- EXERCISE DATA:
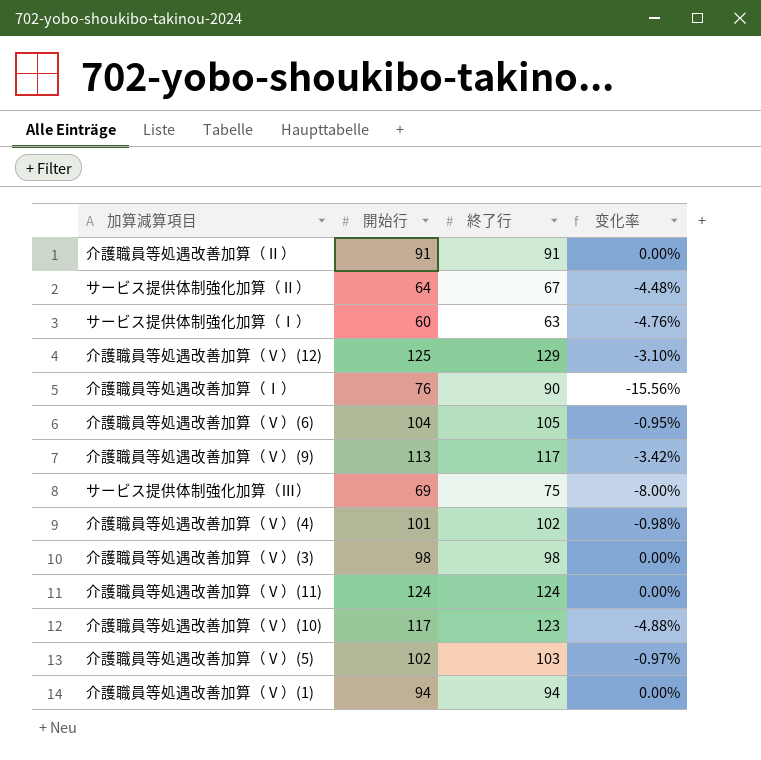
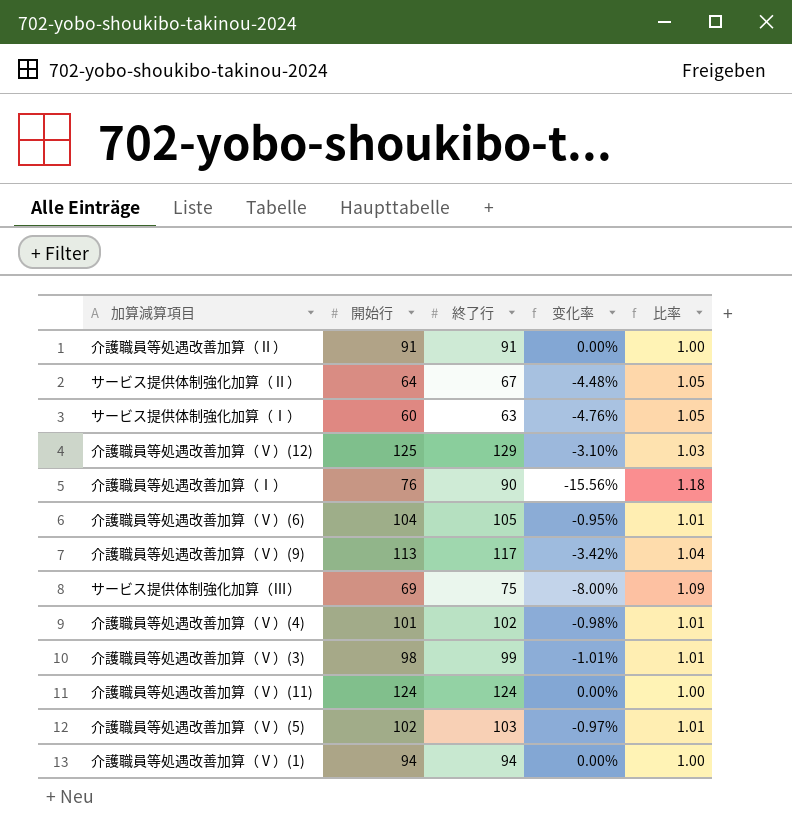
column 比率 | formula: none -> [終了行] / [開始行]
row 介護職員等処遇改善加算（Ⅴ）(10): 117 | 123 | -4.88% -> none
介護職員等処遇改善加算（Ⅴ）(3) | 終了行: 98 -> 99
介護職員等処遇改善加算（Ⅴ）(3) | 变化率: 0.00% -> -1.01%

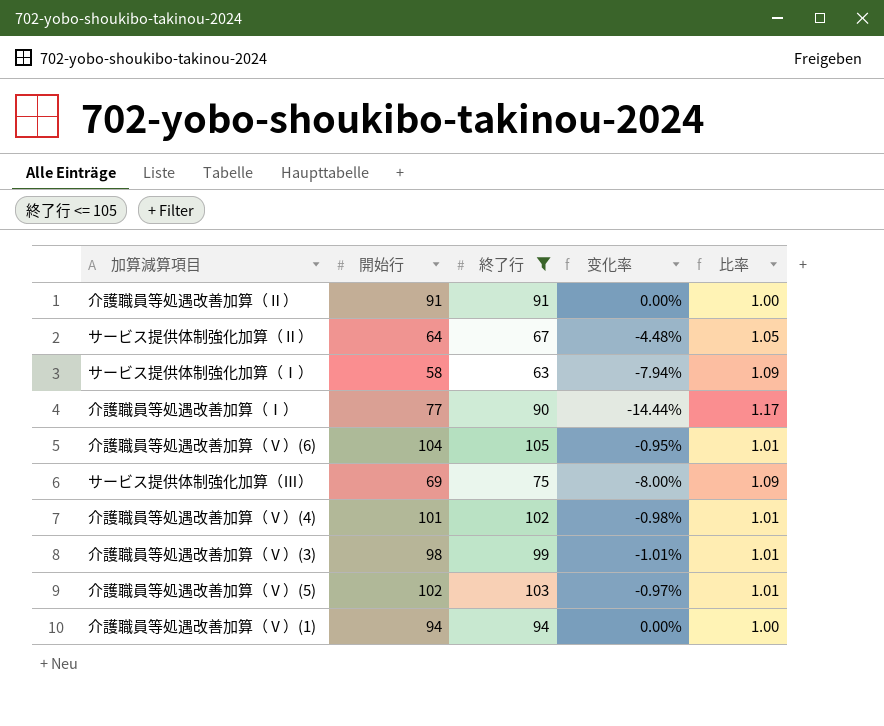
filter: none -> 終了行 <= 105
サービス提供体制強化加算（Ⅰ） | 開始行: 60 -> 58
サービス提供体制強化加算（Ⅰ） | 变化率: -4.76% -> -7.94%
サービス提供体制強化加算（Ⅰ） | 比率: 1.05 -> 1.09
介護職員等処遇改善加算（Ⅰ） | 開始行: 76 -> 77
介護職員等処遇改善加算（Ⅰ） | 变化率: -15.56% -> -14.44%
介護職員等処遇改善加算（Ⅰ） | 比率: 1.18 -> 1.17

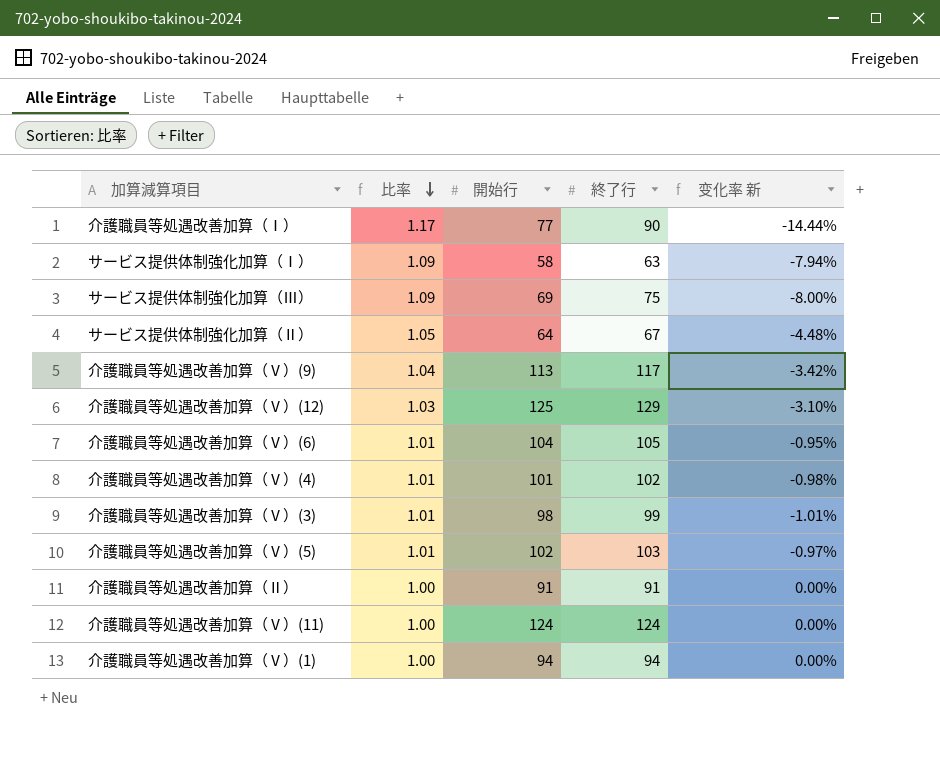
filter: 終了行 <= 105 -> none
row order: none -> 比率 descending
column 比率 | position: 5 -> 2
column name: 变化率 -> 变化率 新

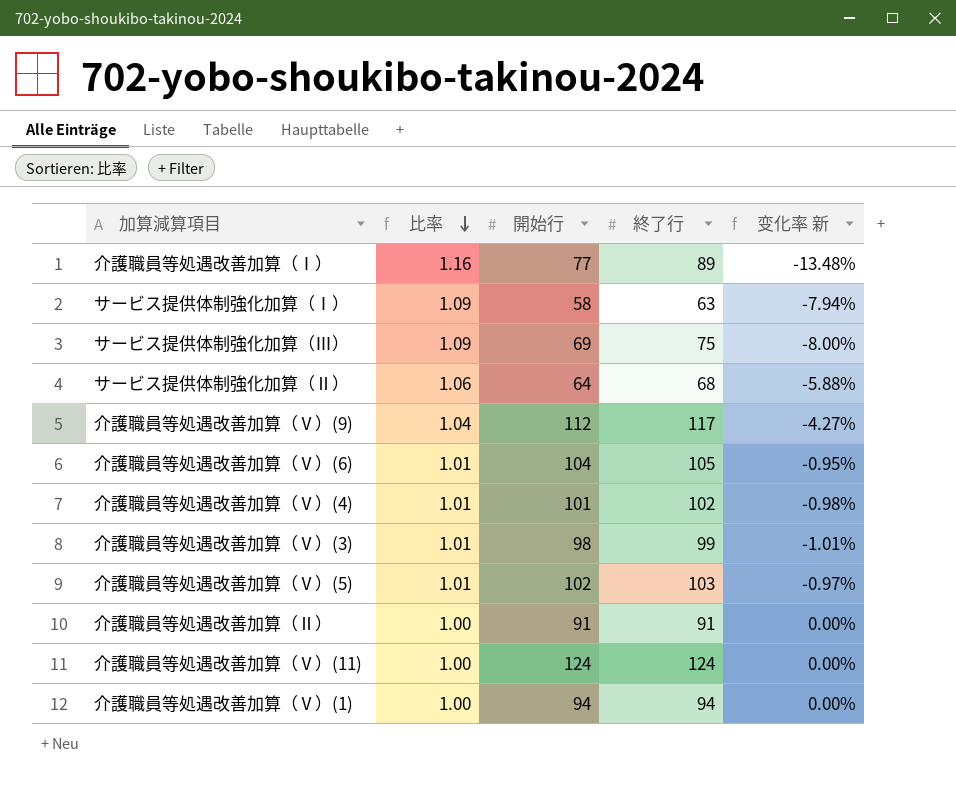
row 介護職員等処遇改善加算（Ⅴ）(12): 1.03 | 125 | 129 | -3.10% -> none
介護職員等処遇改善加算（Ⅰ） | 比率: 1.17 -> 1.16
介護職員等処遇改善加算（Ⅰ） | 終了行: 90 -> 89
介護職員等処遇改善加算（Ⅰ） | 变化率 新: -14.44% -> -13.48%
サービス提供体制強化加算（Ⅱ） | 比率: 1.05 -> 1.06
サービス提供体制強化加算（Ⅱ） | 終了行: 67 -> 68
サービス提供体制強化加算（Ⅱ） | 变化率 新: -4.48% -> -5.88%
介護職員等処遇改善加算（Ⅴ）(9) | 開始行: 113 -> 112
介護職員等処遇改善加算（Ⅴ）(9) | 变化率 新: -3.42% -> -4.27%

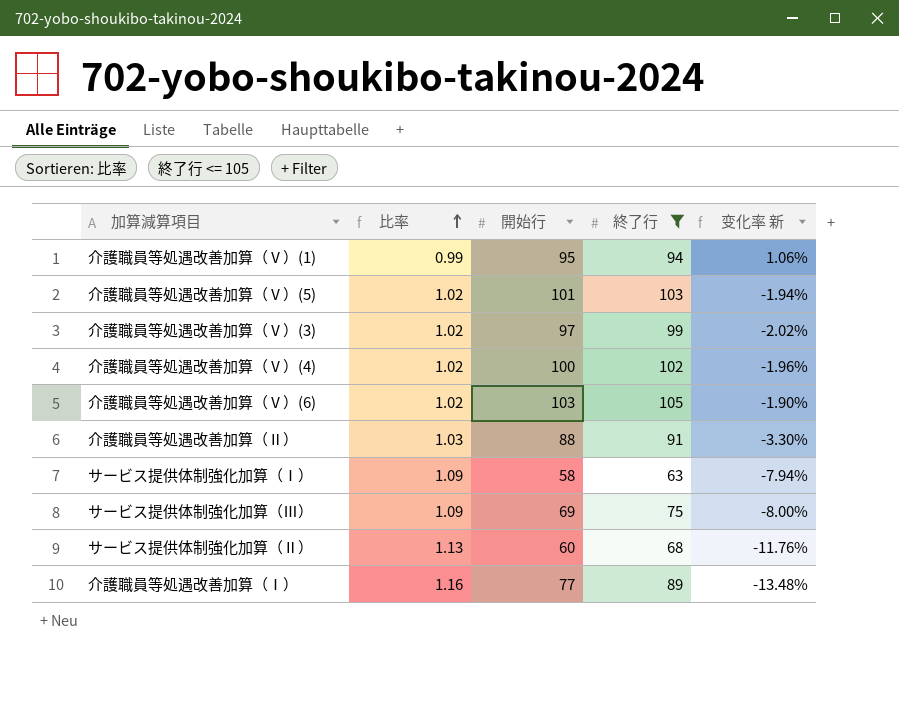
filter: none -> 終了行 <= 105
row order: 比率 descending -> 比率 ascending
介護職員等処遇改善加算（Ⅴ）(1) | 比率: 1.00 -> 0.99
介護職員等処遇改善加算（Ⅴ）(1) | 開始行: 94 -> 95
介護職員等処遇改善加算（Ⅴ）(1) | 变化率 新: 0.00% -> 1.06%
介護職員等処遇改善加算（Ⅴ）(5) | 比率: 1.01 -> 1.02
介護職員等処遇改善加算（Ⅴ）(5) | 開始行: 102 -> 101
介護職員等処遇改善加算（Ⅴ）(5) | 变化率 新: -0.97% -> -1.94%
介護職員等処遇改善加算（Ⅴ）(3) | 比率: 1.01 -> 1.02
介護職員等処遇改善加算（Ⅴ）(3) | 開始行: 98 -> 97
介護職員等処遇改善加算（Ⅴ）(3) | 变化率 新: -1.01% -> -2.02%
介護職員等処遇改善加算（Ⅴ）(4) | 比率: 1.01 -> 1.02
介護職員等処遇改善加算（Ⅴ）(4) | 開始行: 101 -> 100
介護職員等処遇改善加算（Ⅴ）(4) | 变化率 新: -0.98% -> -1.96%
介護職員等処遇改善加算（Ⅴ）(6) | 比率: 1.01 -> 1.02
介護職員等処遇改善加算（Ⅴ）(6) | 開始行: 104 -> 103
介護職員等処遇改善加算（Ⅴ）(6) | 变化率 新: -0.95% -> -1.90%
介護職員等処遇改善加算（Ⅱ） | 比率: 1.00 -> 1.03
介護職員等処遇改善加算（Ⅱ） | 開始行: 91 -> 88
介護職員等処遇改善加算（Ⅱ） | 变化率 新: 0.00% -> -3.30%
サービス提供体制強化加算（Ⅱ） | 比率: 1.06 -> 1.13
サービス提供体制強化加算（Ⅱ） | 開始行: 64 -> 60
サービス提供体制強化加算（Ⅱ） | 变化率 新: -5.88% -> -11.76%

- EXERCISE PROMPT:
Filter the listing above for lines with the word "サービス提供体制強化加算", and copy each one you find.

- YOUR SOLUTION:
サービス提供体制強化加算（Ⅰ） | 開始行: 60 -> 58
サービス提供体制強化加算（Ⅰ） | 变化率: -4.76% -> -7.94%
サービス提供体制強化加算（Ⅰ） | 比率: 1.05 -> 1.09
サービス提供体制強化加算（Ⅱ） | 比率: 1.05 -> 1.06
サービス提供体制強化加算（Ⅱ） | 終了行: 67 -> 68
サービス提供体制強化加算（Ⅱ） | 变化率 新: -4.48% -> -5.88%
サービス提供体制強化加算（Ⅱ） | 比率: 1.06 -> 1.13
サービス提供体制強化加算（Ⅱ） | 開始行: 64 -> 60
サービス提供体制強化加算（Ⅱ） | 变化率 新: -5.88% -> -11.76%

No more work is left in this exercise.